WHAT IS NEEDED:
Beneath this instruction is a block of data; output from it exactly the lines that run from the one containing "and answering questions." through the one containing "to Topics and Questions", inclusive.

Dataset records
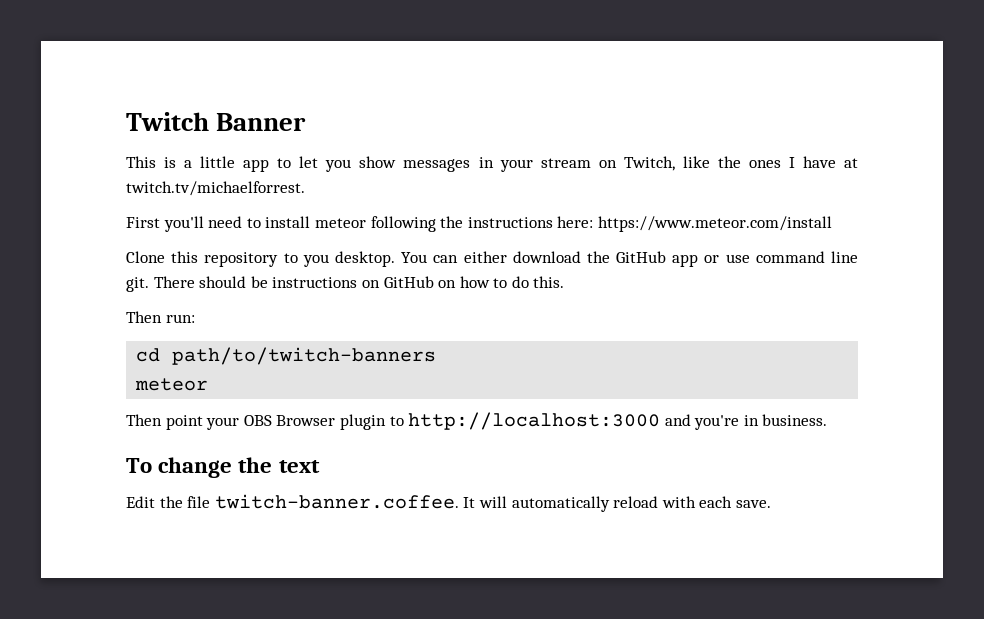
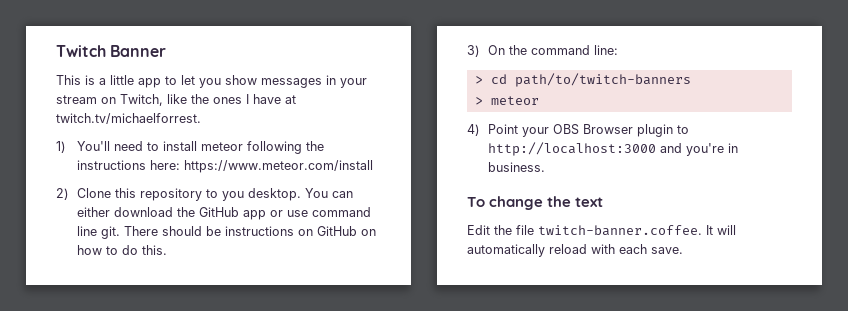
- First you'll need to install meteor following the instructions here: https://www.meteor.com/install
+ 1) You'll need to install meteor following the instructions here: https://www.meteor.com/install
- Clone this repository to you desktop.
+ 2) Clone this repository to you desktop.
- Then run:
- cd path/to/twitch-banners
- meteor
+ 3) On the command line:
+ > cd path/to/twitch-banners
+ > meteor
- Then point your OBS Browser plugin to http://localhost:3000 and you're in business.
+ 4) Point your OBS Browser plugin to http://localhost:3000 and you're in business.

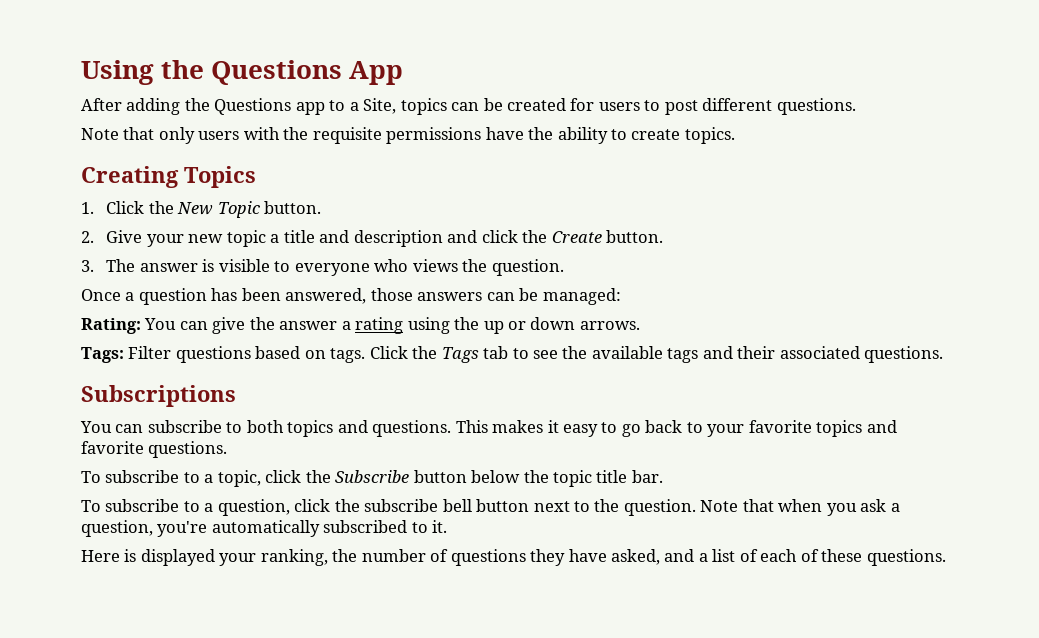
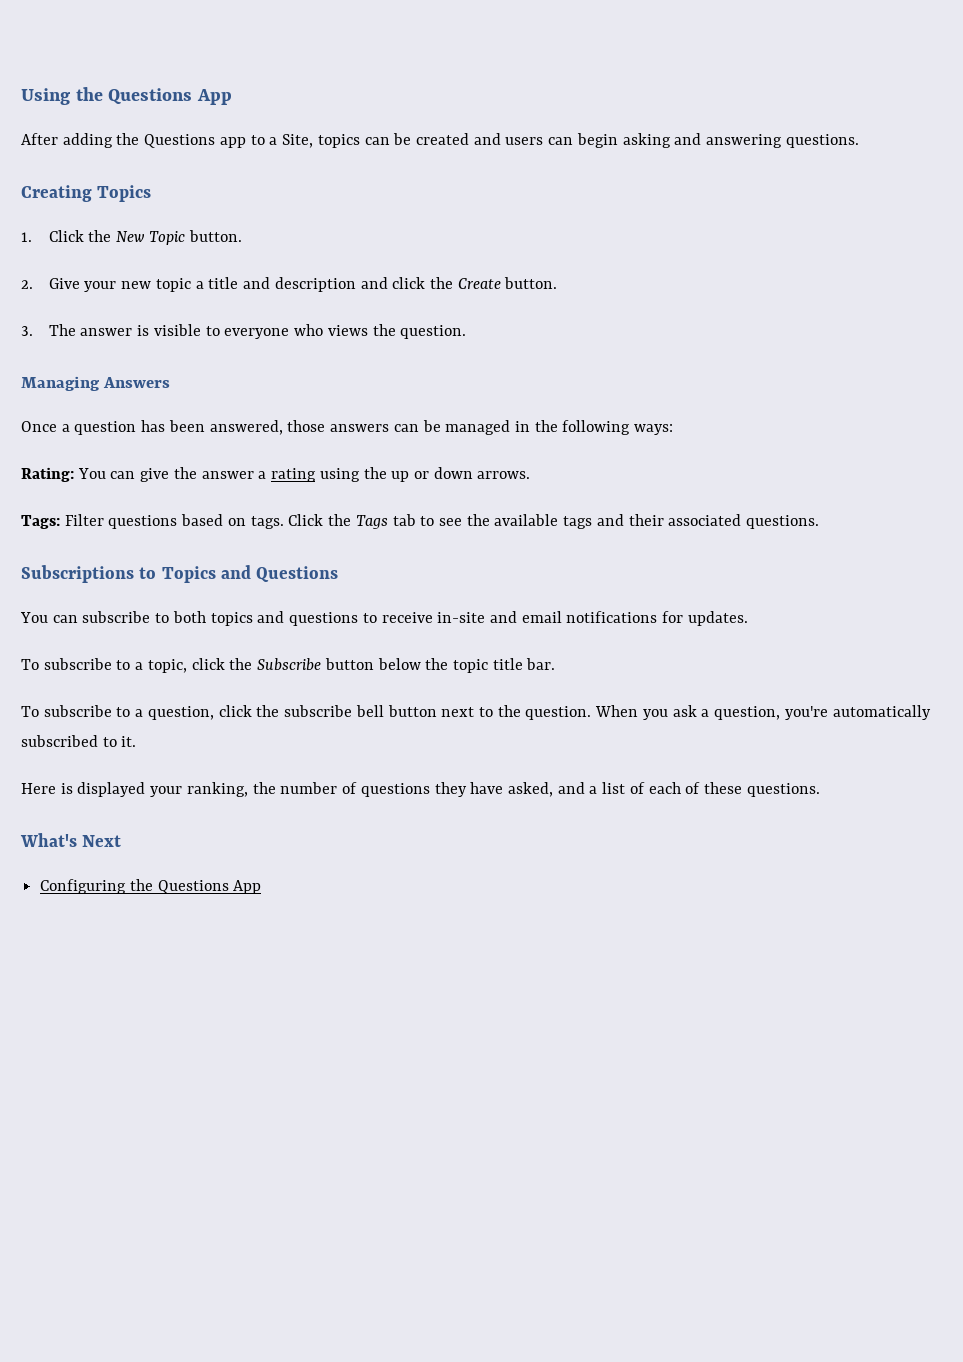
- After adding the Questions app to a Site, topics can be created for users to post different questions.
- Note that only users with the requisite permissions have the ability to create topics.
+ After adding the Questions app to a Site, topics can be created and users can begin asking and answering questions.
+ Managing Answers
- Once a question has been answered, those answers can be managed:
+ Once a question has been answered, those answers can be managed in the following ways:
- Subscriptions
+ Subscriptions to Topics and Questions
- You can subscribe to both topics and questions. This makes it easy to go back to your favorite topics and favorite questions.
+ You can subscribe to both topics and questions to receive in-site and email notifications for updates.
- Note that when you ask a question, you're automatically subscribed to it.
+ When you ask a question, you're automatically subscribed to it.
+ What's Next
+ Configuring the Questions App

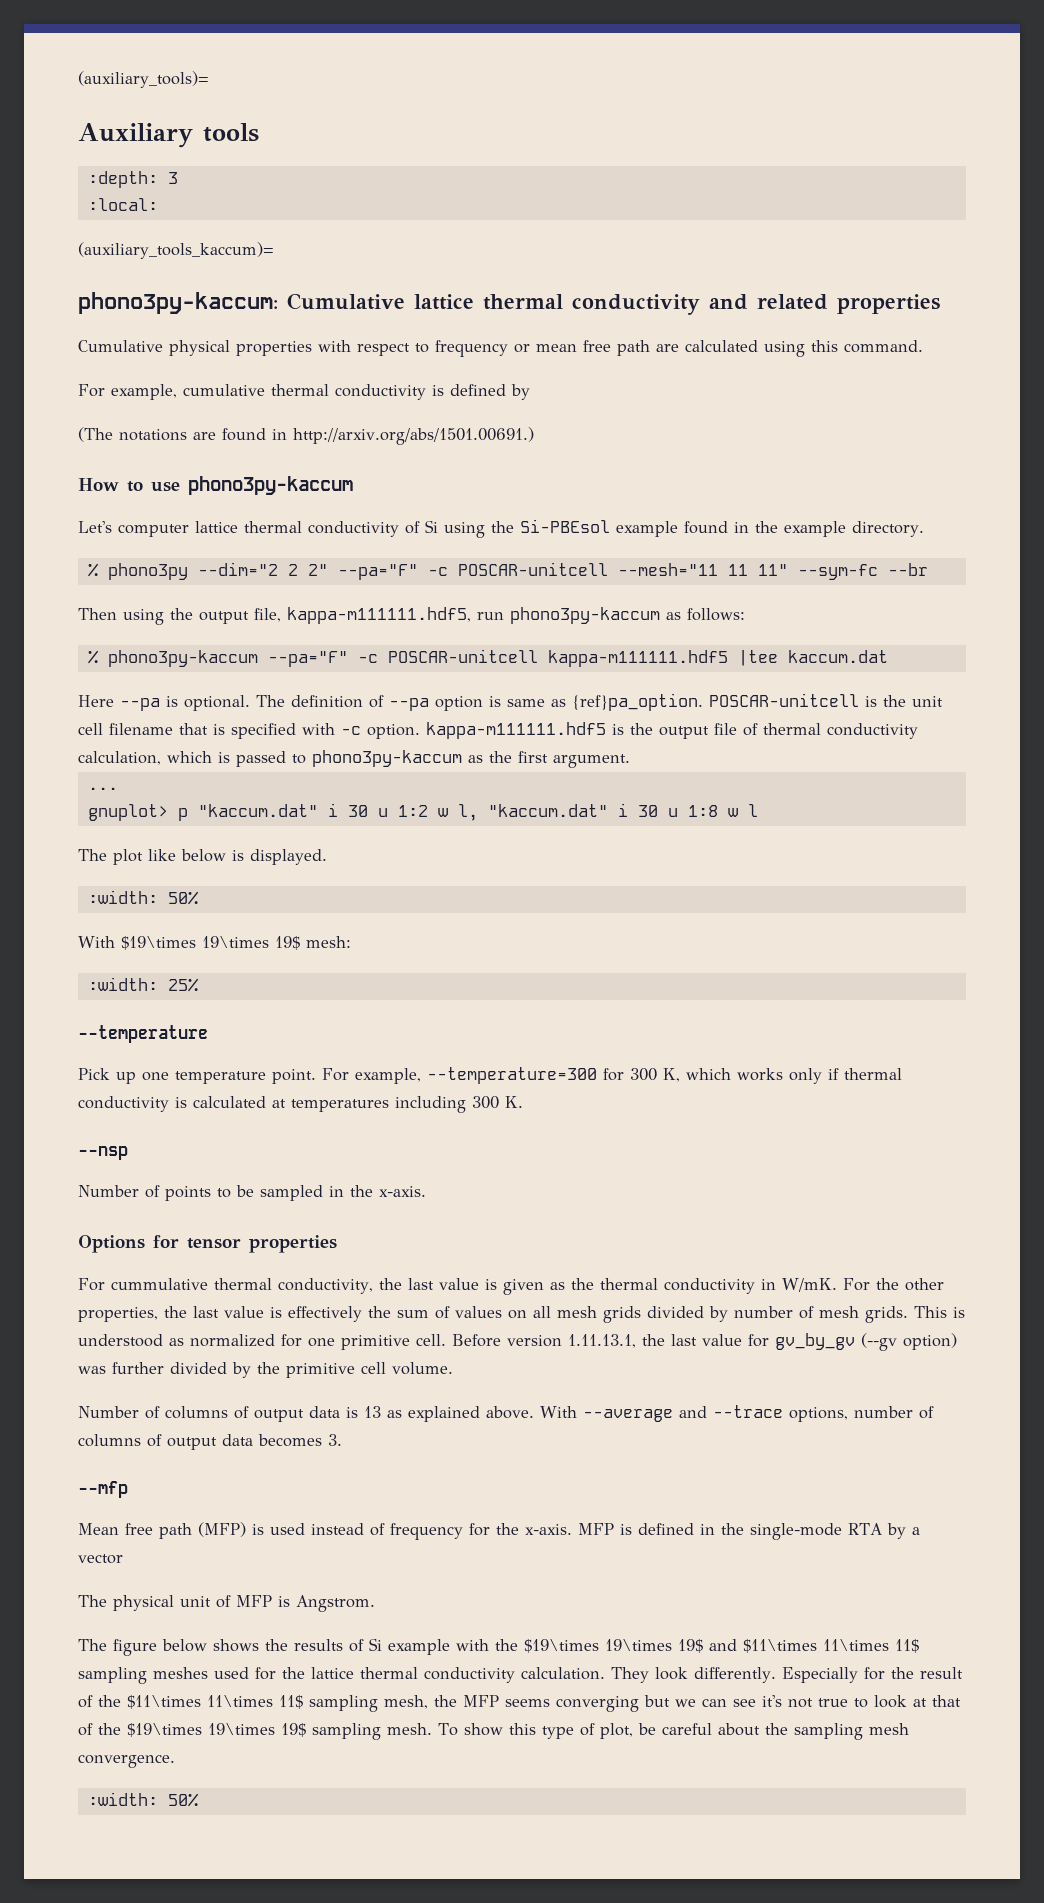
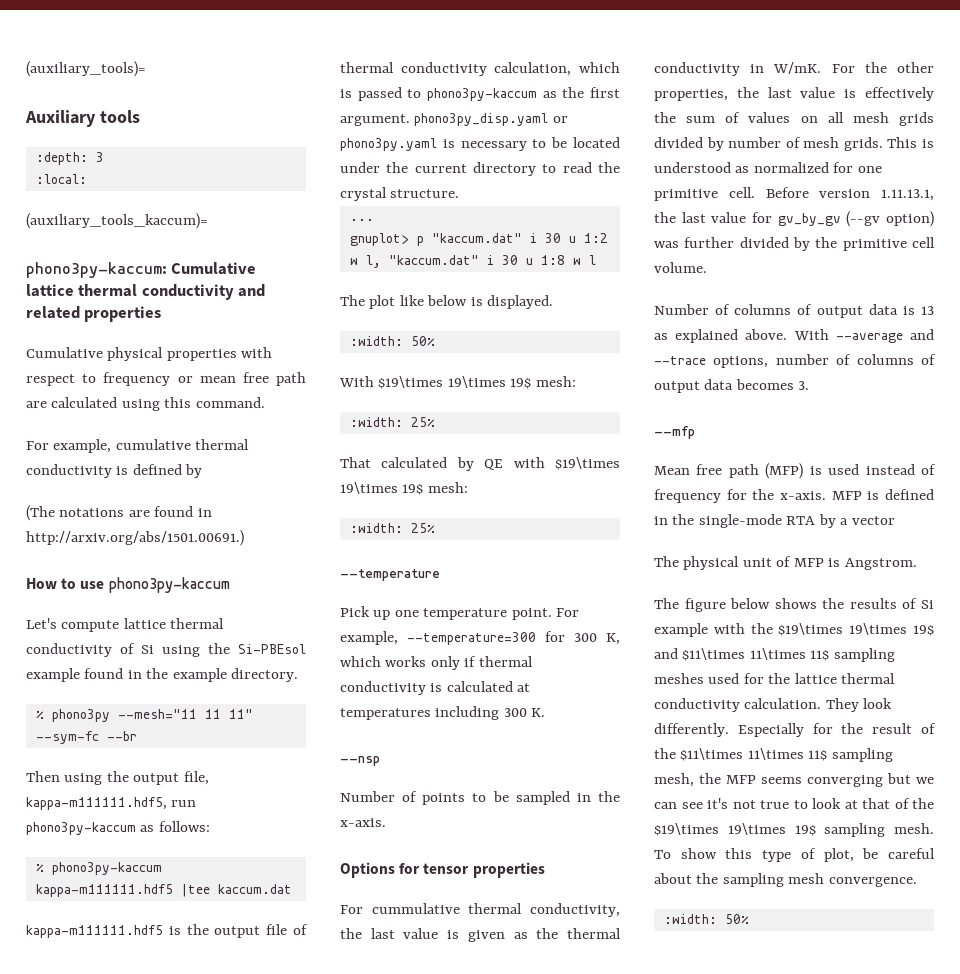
- Let's computer lattice thermal conductivity of Si using the Si-PBEsol example found in the example directory.
+ Let's compute lattice thermal conductivity of Si using the Si-PBEsol example found in the example directory.
- % phono3py --dim="2 2 2" --pa="F" -c POSCAR-unitcell --mesh="11 11 11" --sym-fc --br
+ % phono3py --mesh="11 11 11" --sym-fc --br
- % phono3py-kaccum --pa="F" -c POSCAR-unitcell kappa-m111111.hdf5 |tee kaccum.dat
+ % phono3py-kaccum kappa-m111111.hdf5 |tee kaccum.dat
- Here --pa is optional. The definition of --pa option is same as {ref}pa_option. POSCAR-unitcell is the unit cell filename that is specified with -c option. kappa-m111111.hdf5 is the output file of thermal conductivity calculation, which is passed to phono3py-kaccum as the first argument.
+ kappa-m111111.hdf5 is the output file of thermal conductivity calculation, which is passed to phono3py-kaccum as the first argument. phono3py_disp.yaml or phono3py.yaml is necessary to be located under the current directory to read the crystal structure.
+ That calculated by QE with $19\times 19\times 19$ mesh:
+ :width: 25%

ANSWER TO THE PROBLEM:
+ After adding the Questions app to a Site, topics can be created and users can begin asking and answering questions.
+ Managing Answers
- Once a question has been answered, those answers can be managed:
+ Once a question has been answered, those answers can be managed in the following ways:
- Subscriptions
+ Subscriptions to Topics and Questions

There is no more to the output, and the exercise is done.